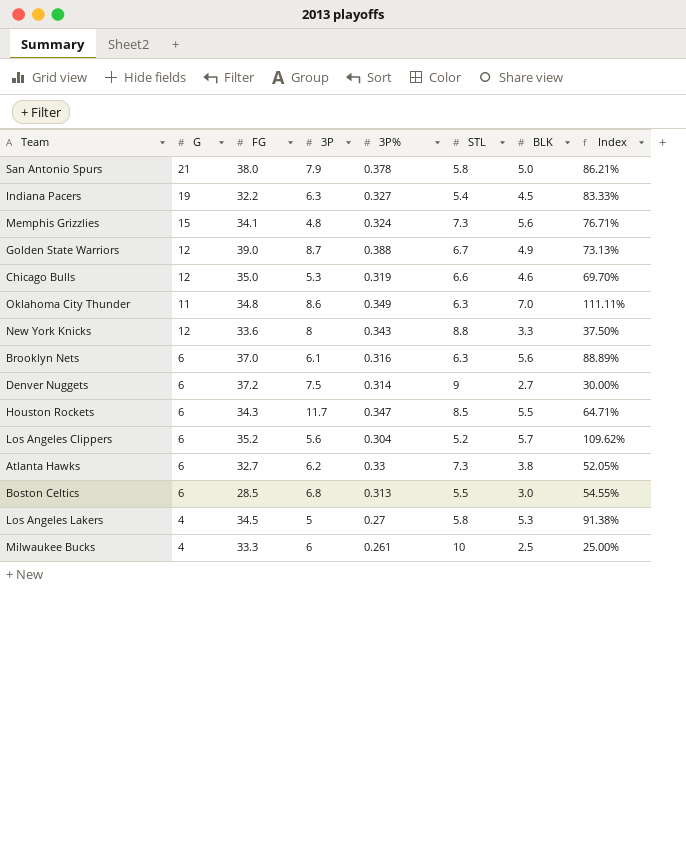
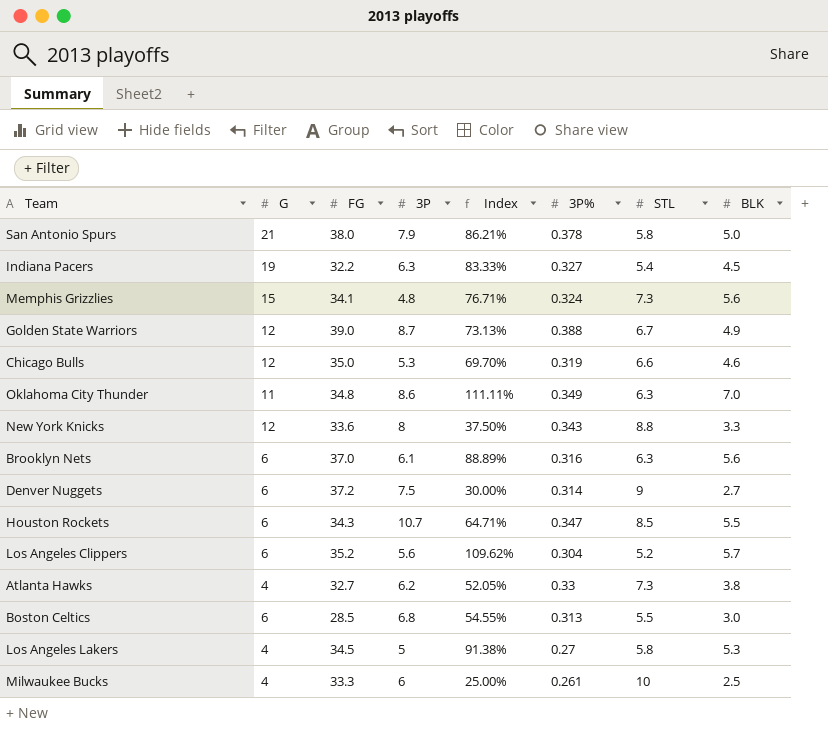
column Index | position: 8 -> 5
Houston Rockets | 3P: 11.7 -> 10.7
Atlanta Hawks | G: 6 -> 4

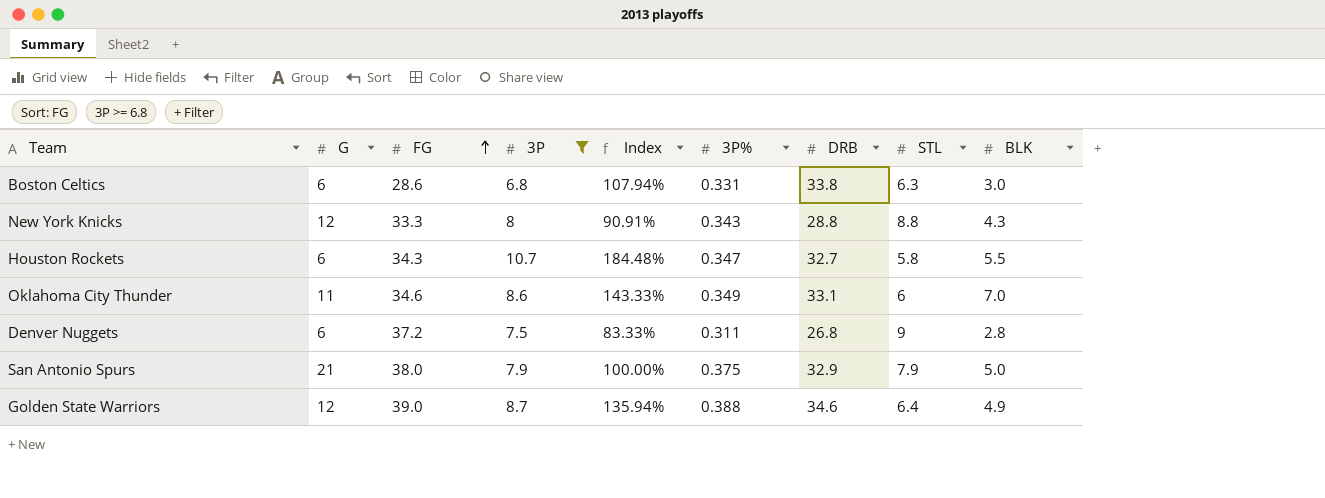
filter: none -> 3P >= 6.8
row order: none -> FG ascending
column Index | formula: [BLK] / [STL] -> [3P] / [STL]
column DRB | position: none -> 7
Boston Celtics | FG: 28.5 -> 28.6
Boston Celtics | 3P%: 0.313 -> 0.331
Boston Celtics | STL: 5.5 -> 6.3
New York Knicks | FG: 33.6 -> 33.3
New York Knicks | BLK: 3.3 -> 4.3
Houston Rockets | STL: 8.5 -> 5.8
Oklahoma City Thunder | FG: 34.8 -> 34.6
Oklahoma City Thunder | STL: 6.3 -> 6
Denver Nuggets | 3P%: 0.314 -> 0.311
Denver Nuggets | BLK: 2.7 -> 2.8
San Antonio Spurs | 3P%: 0.378 -> 0.375
San Antonio Spurs | STL: 5.8 -> 7.9
Golden State Warriors | STL: 6.7 -> 6.4

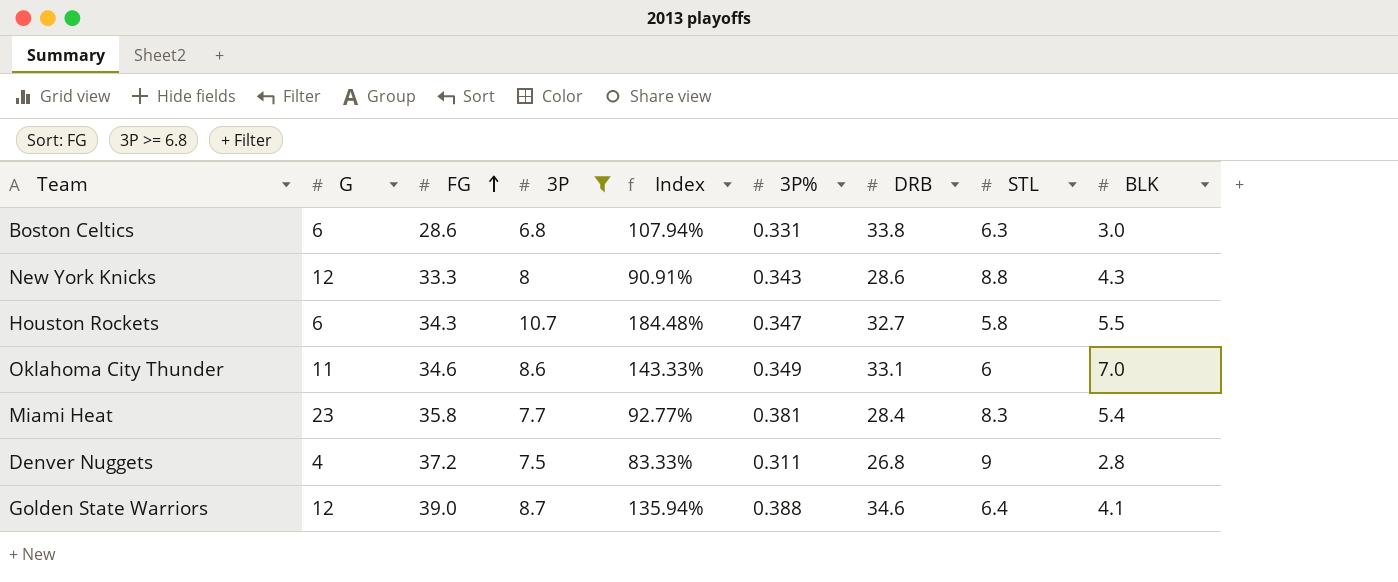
row San Antonio Spurs: 21 | 38.0 | 7.9 | 100.00% | 0.375 | 32.9 | 7.9 | 5.0 -> none
New York Knicks | DRB: 28.8 -> 28.6
row Miami Heat: none -> 23 | 35.8 | 7.7 | 92.77% | 0.381 | 28.4 | 8.3 | 5.4
Denver Nuggets | G: 6 -> 4
Golden State Warriors | BLK: 4.9 -> 4.1

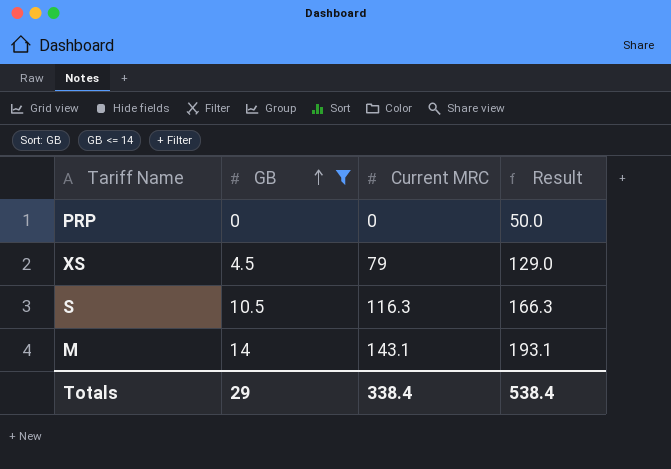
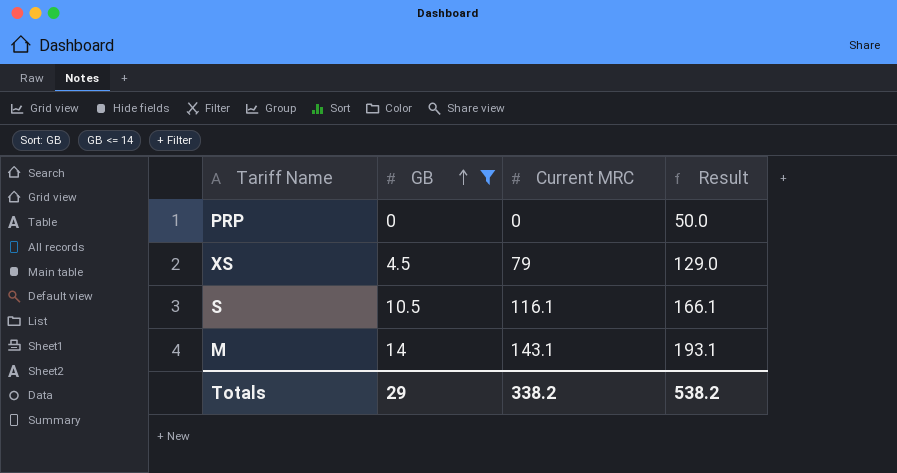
S | Current MRC: 116.3 -> 116.1
S | Result: 166.3 -> 166.1
Totals | Current MRC: 338.4 -> 338.2
Totals | Result: 538.4 -> 538.2

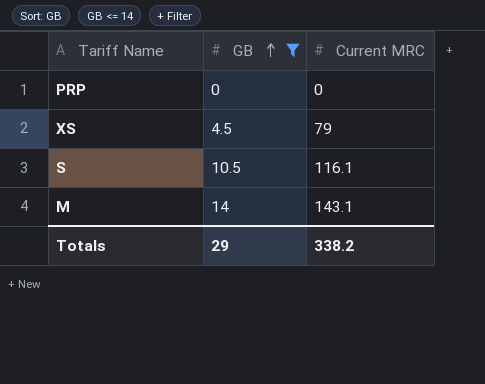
column Result | formula: [Current MRC] + 50 -> none

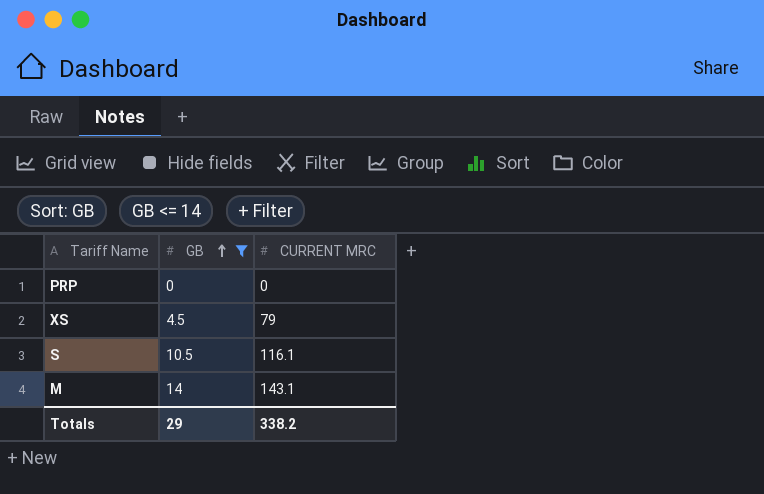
column name: Current MRC -> CURRENT MRC

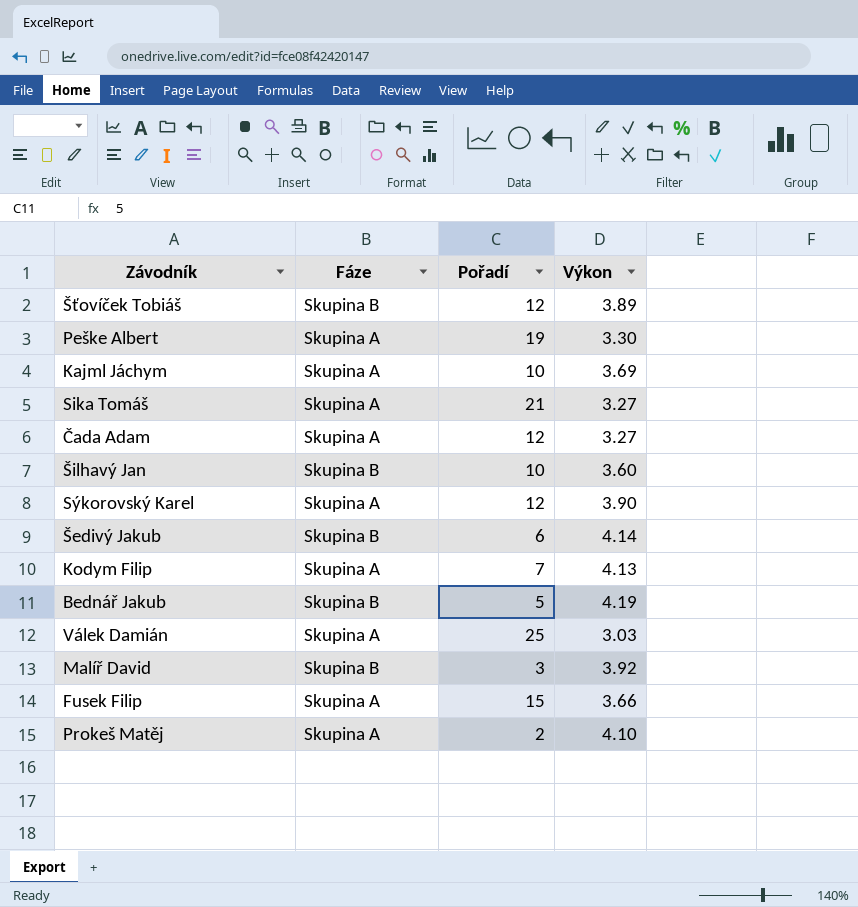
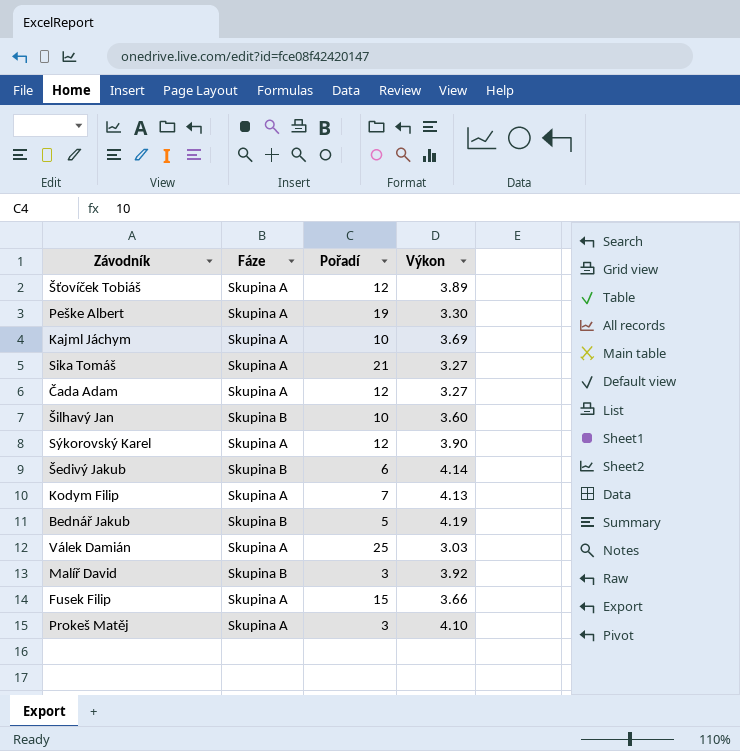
Šťovíček Tobiáš | Fáze: Skupina B -> Skupina A
Prokeš Matěj | Pořadí: 2 -> 3

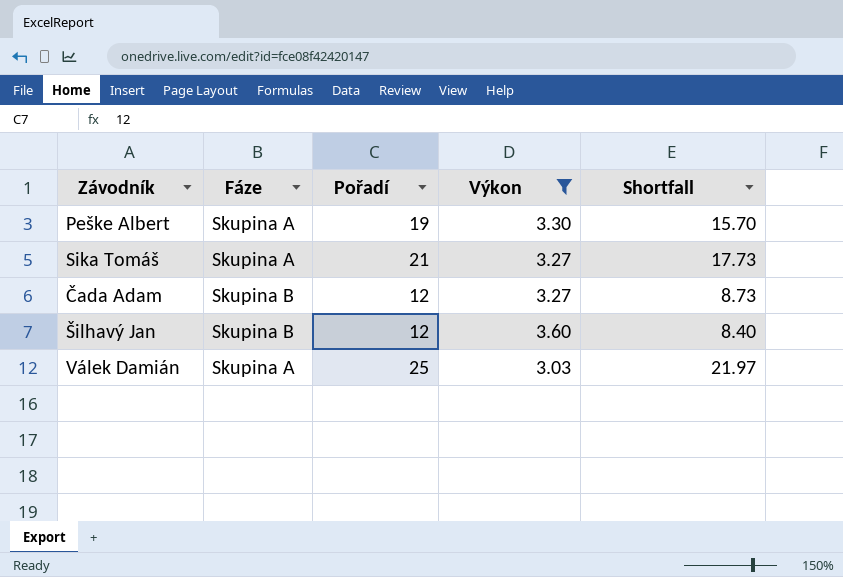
filter: none -> Výkon <= 3.60
column Shortfall | formula: none -> [Pořadí] - [Výkon]
Čada Adam | Fáze: Skupina A -> Skupina B
Šilhavý Jan | Pořadí: 10 -> 12

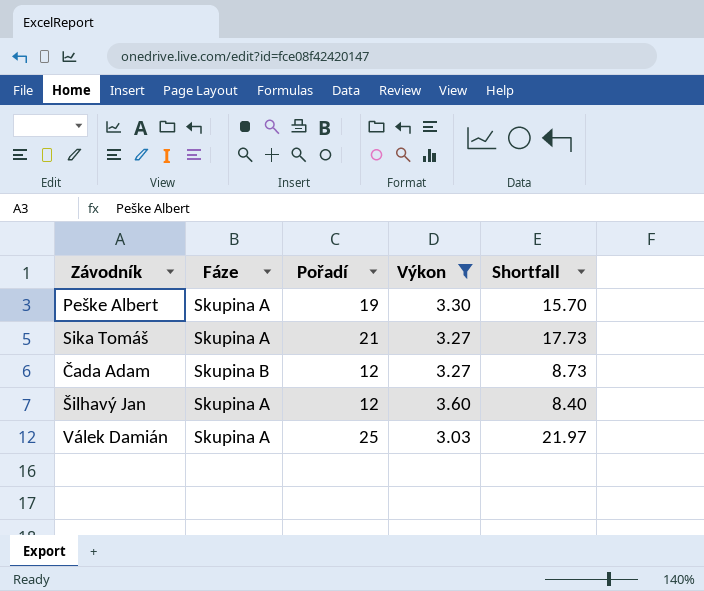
Šilhavý Jan | Fáze: Skupina B -> Skupina A

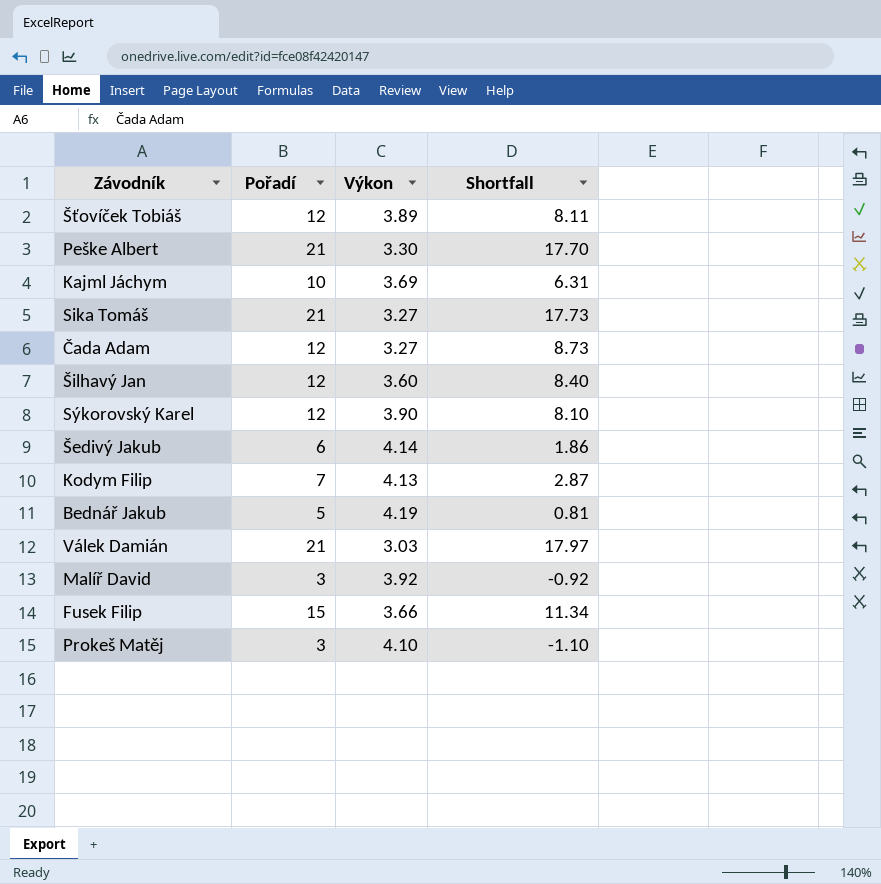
filter: Výkon <= 3.60 -> none
column Fáze | position: 2 -> none
Peške Albert | Pořadí: 19 -> 21
Peške Albert | Shortfall: 15.70 -> 17.70
Válek Damián | Pořadí: 25 -> 21
Válek Damián | Shortfall: 21.97 -> 17.97

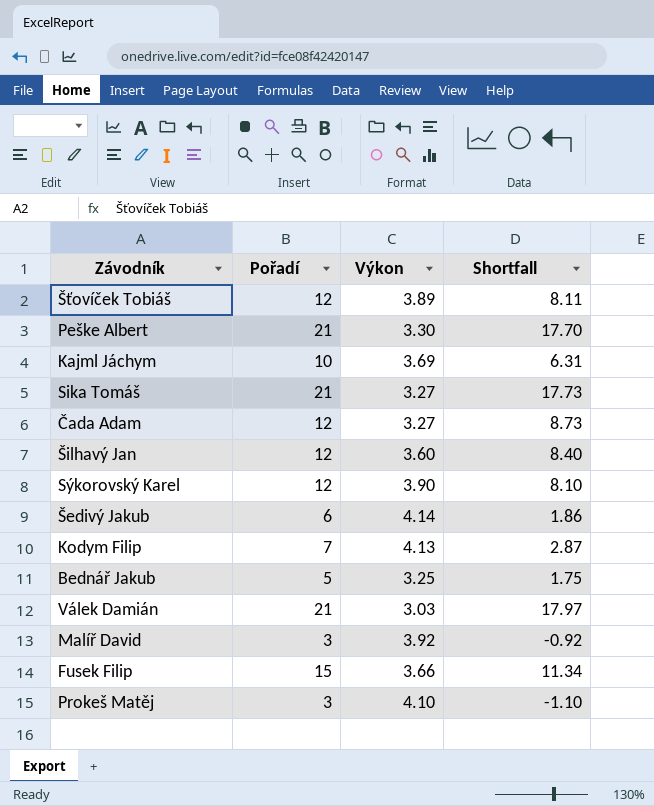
Bednář Jakub | Výkon: 4.19 -> 3.25
Bednář Jakub | Shortfall: 0.81 -> 1.75

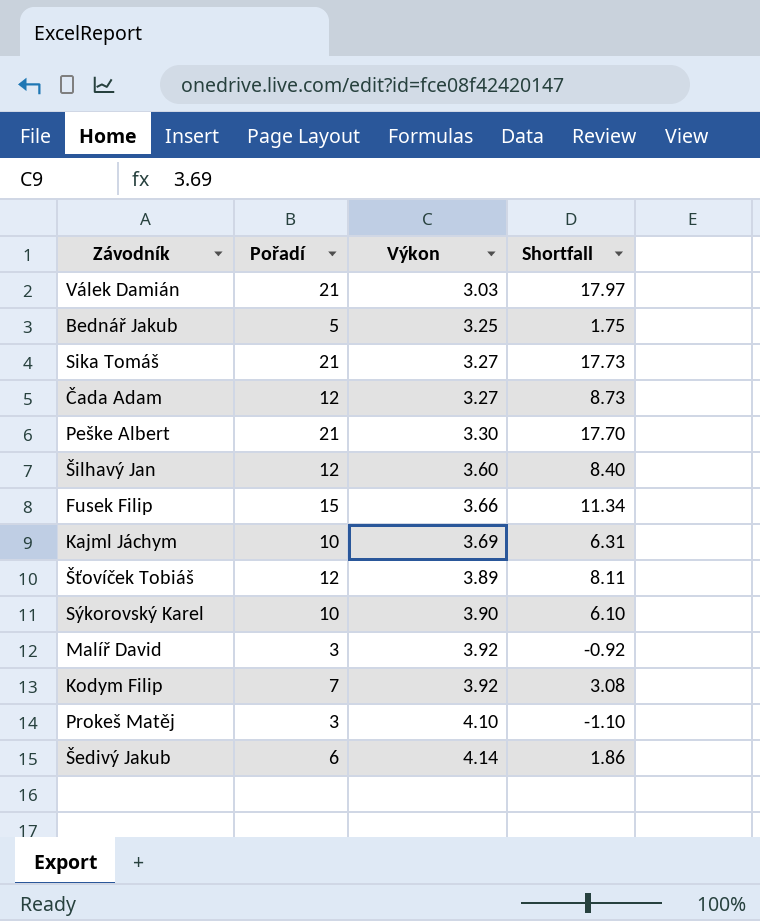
row order: none -> Výkon ascending
Sýkorovský Karel | Pořadí: 12 -> 10
Sýkorovský Karel | Shortfall: 8.10 -> 6.10
Kodym Filip | Výkon: 4.13 -> 3.92
Kodym Filip | Shortfall: 2.87 -> 3.08

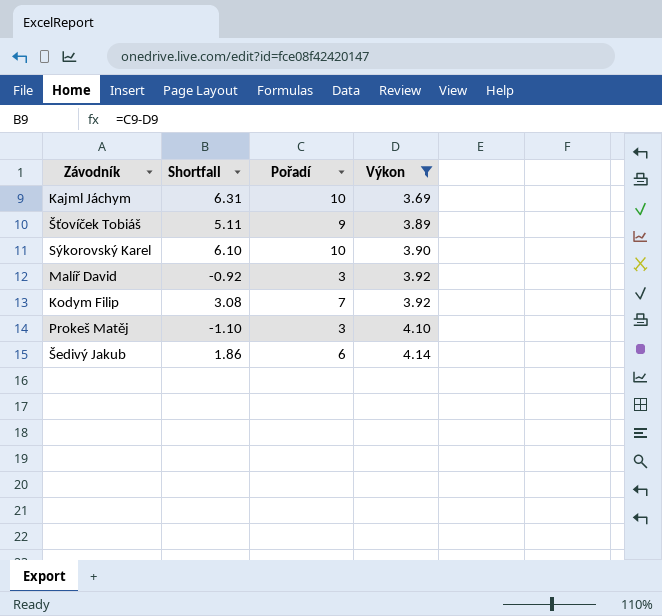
filter: none -> Výkon >= 3.69
column Shortfall | position: 4 -> 2
Šťovíček Tobiáš | Shortfall: 8.11 -> 5.11
Šťovíček Tobiáš | Pořadí: 12 -> 9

PROBLEM DETAILS: From the listing above, pick out each line where the word "Válek" appears.

COMPLETED TASK:
Válek Damián | Pořadí: 25 -> 21
Válek Damián | Shortfall: 21.97 -> 17.97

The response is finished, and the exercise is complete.